Imparting greater importance to the USA's strategic relations with India without adding to the unease of China and Pakistan has emerged as the keynote of the new US strategy towards India.
The comments of US leaders and officials in the run-up to the high-level strategic dialogue at the ministerial level currently under way in Washington, DC and the pre-announced decision of President Barack Obama to attend the reception being hosted by US Secretary of State, Hillary Clinton, in honour of the Indian delegation on Wednesday, indicated a realisation by the policy-makers of the Obama administration of the importance attached to the Indo-US ties, which many believe have been downgraded and the warmth towards India, which was characterised the attitude of the Bush Administration towards India, has disappeared in less than a year after Obama took over as the President.

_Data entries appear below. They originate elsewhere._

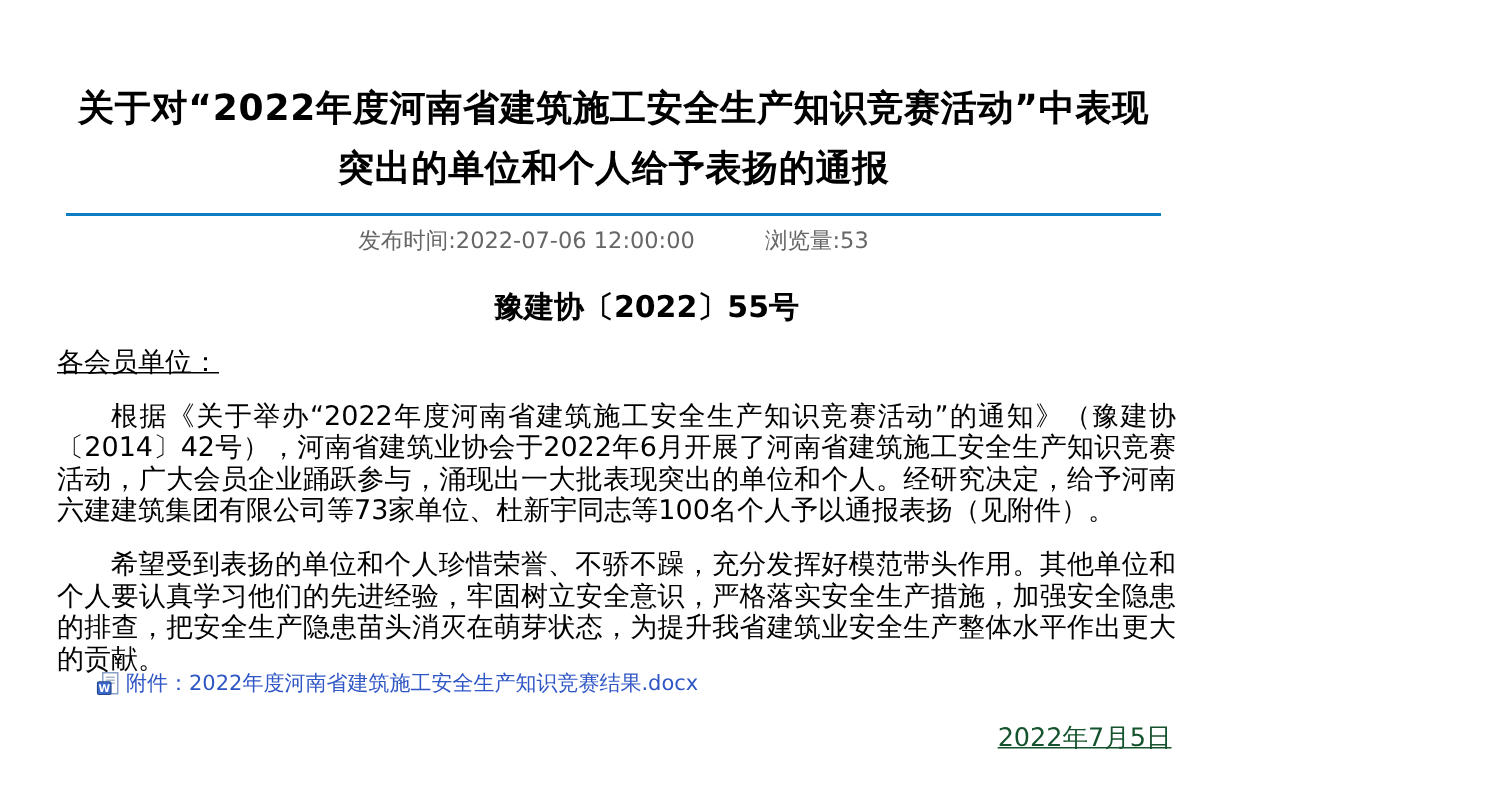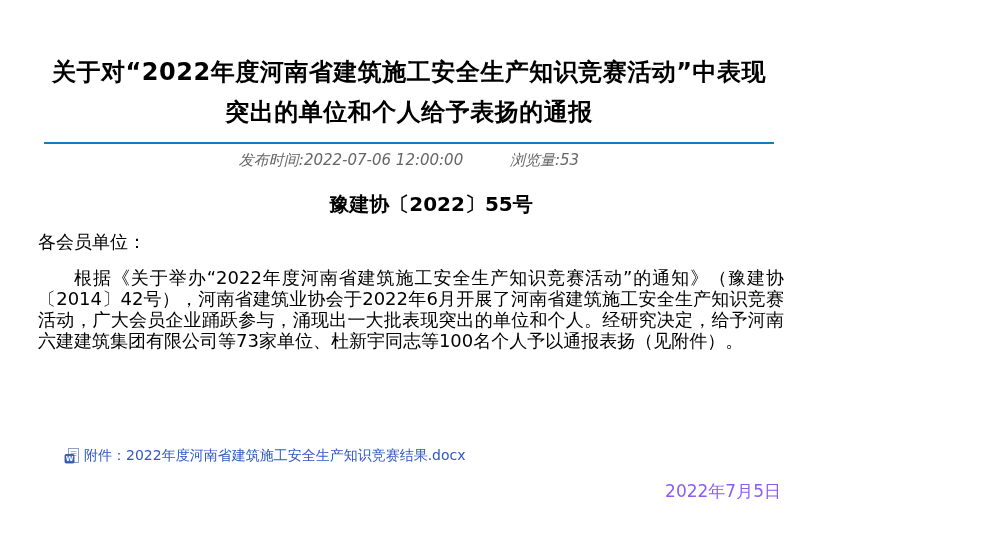"发布时间:2022-07-06 12:00:00 浏览量:53" .meta { font-style: italic -> none }
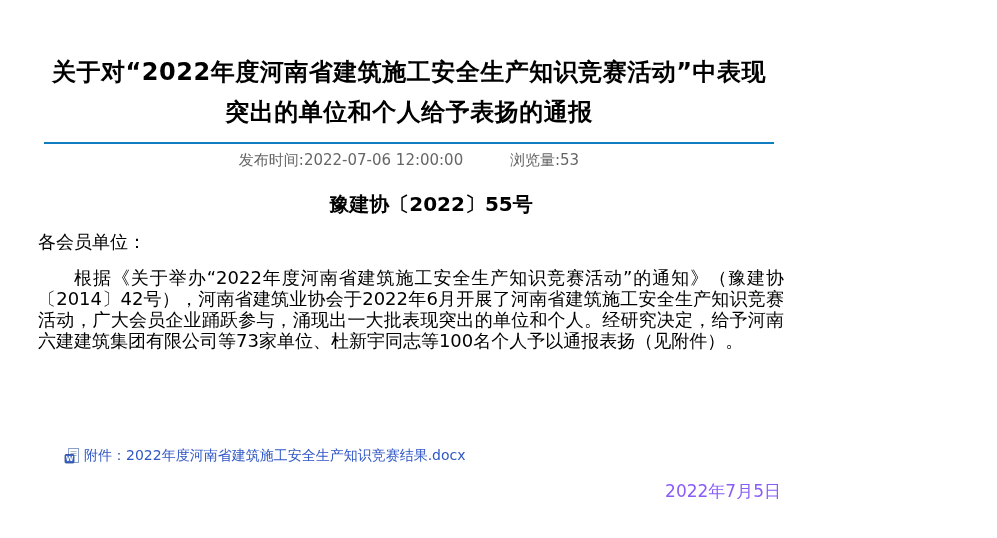"各会员单位：" .salutation { text-decoration: none -> underline }
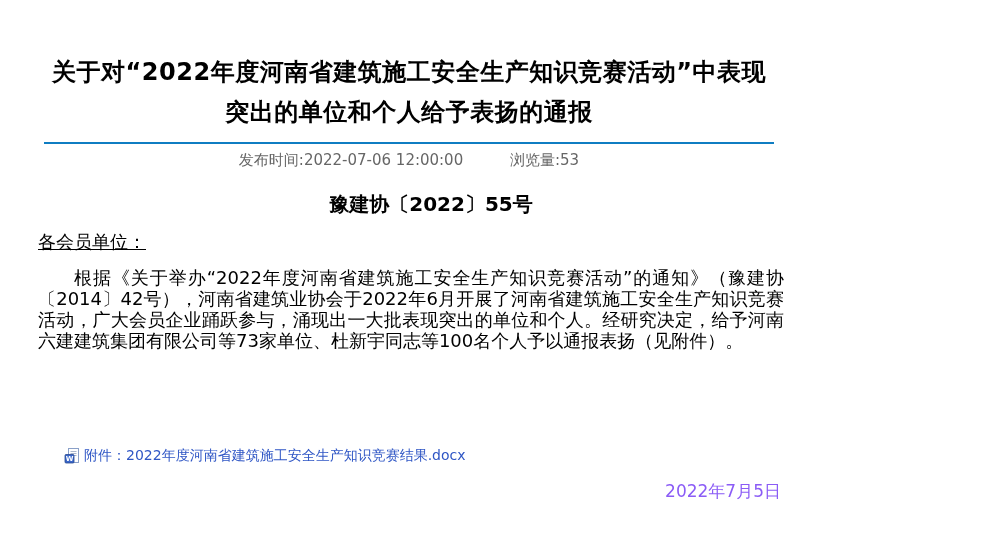"希望受到表扬的单位和个人珍惜荣誉、不骄不躁，充分发挥好模范带头作用。其他单位和个" div.para { html: none -> <div>希望受到表扬的单位和个人珍惜荣誉、不骄不躁，充分发挥好模范带头作用。其他单位和个人要认真学习他们的先进经验，牢固树立安全意识，严格落实安全生产措施，加强安全隐患的排查，把安全生产隐患苗头消灭在萌芽状态，为提升我省建筑业安全生产整体水平作出更大的贡献。</div> }
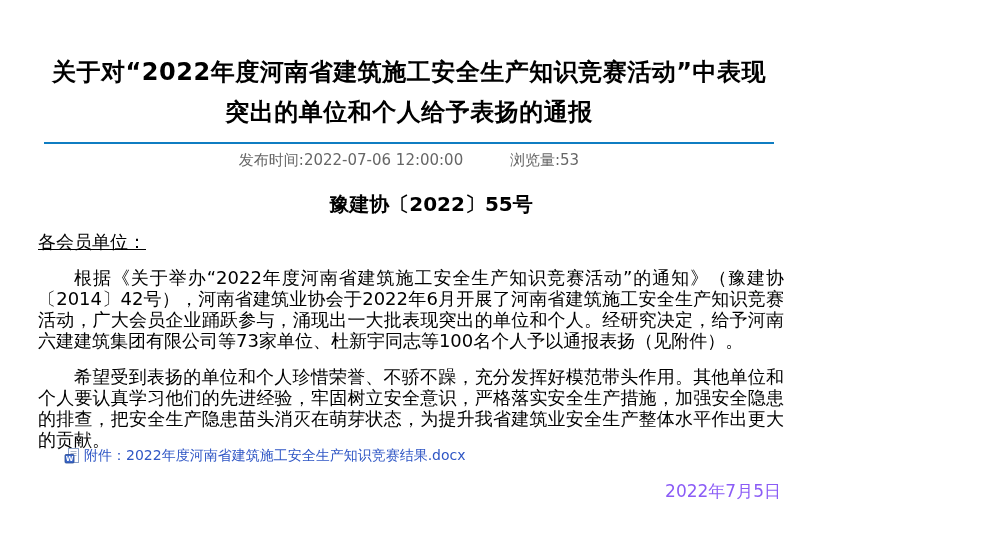"2022年7月5日" .doc-date { color: #8b5cf6 -> #14532d; text-decoration: none -> underline }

The credit for drawing the attention of the Obama administration to the downslide in the comfort level between the two countries should go to analysts in India as well as the US----more particularly to the well-wishers of India in US non-governmental circles who kept sounding a wake-up call to the Obama administration that the gains of the second term of George Bush when Indo-US relations really started moving forward quantitatively and qualitatively, were being diluted by a perceived lack of adequate attention to India.

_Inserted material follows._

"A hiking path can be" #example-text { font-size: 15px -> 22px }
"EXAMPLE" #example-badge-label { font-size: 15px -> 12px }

This perceived lack of adequate attention to India could be attributed to Obama's search for a workable exit policy from Afghanistan before the next presidential elections for which Pakistan's co-operation is considered necessary and for a workable economic recovery policy and a nuclear non-proliferation policy towards North Korea and Iran for which the co-operation of China was deemed necessary.
The Obama administration also had to take note of Pakistani concerns over the growing Indian presence in Afghanistan and of Chinese concerns that the growing Indo-US ties under Bush were motivated by a common desire to balance China's rising stature. The first few months of the Obama administration were devoted to addressing Pakistan and China concerns without realising that this could have a negative impact on the relations with India.
The open articulation by officials of the Obama administration and some non-governmental experts of Pakistan's concerns over India's role in Afghanistan and the impression that they wittingly or unwittingly conveyed to India that they found these concerns understandable and the stepped-up military assistance to Pakistan, which was unrelated to its performance in action against terrorists operating from Pakistani territory, created an impression in India of a re-hyphenation of the US policies towards India and Pakistan, which had been discarded by the Bush Administration.
Obama's unannounced jettisoning of various strategic initiatives undertaken by the Bush administration to balance China through enhancing India's power and status in the Asian region, joint naval exercises in areas of interest to China and by associating Japan with some of these initiatives and his action during his visit to China in November 2009 in reviving the policy of the Clinton administration of encouraging an activist role for China in South Asia--particularly in Indo-Pakistan matters--created an impression in India that a convergence of China-related perceptions, which was a defining characteristic of the policies of the Bush administration towards India was no longer a motivating factor in the White House.
These two impressions--which were valid---tended to weaken the foundations of the Indo-US strategic architecture built up under Bush. The welcome indication of a greater focus on India in recent weeks and the beginnings of a course correction in policy-making towards India underline a realization by Obama of the intrinsic importance of a sound and healthy strategic partnership between India and the US. This does not presage a possible downgrading of the importance attached to Pakistan and China.
While the Obama administration is convinced of the need to impart quality and momentum to Indo-US relations, this exercise will be based not on perceptions of common threats facing the two countries, but common ideals such as promotion of democracy and common interests such as counter-terrorism, climate, knowledge and agriculture related initiatives.
The Obama administration will take care to ensure that its course corrections give a feeling of satisfaction to India without adding to the concerns of Pakistan and China. Common bilateral ideals and interests will be the motivating factors. Moderating Pakistan and balancing China will not be the motivating factors.
While encouraging the Obama administration's search for a 'new look' Indo-US strategic partnership by responding positively to its ideas, India should refrain from looking at the US while giving a new direction to its policies towards Pakistan and China.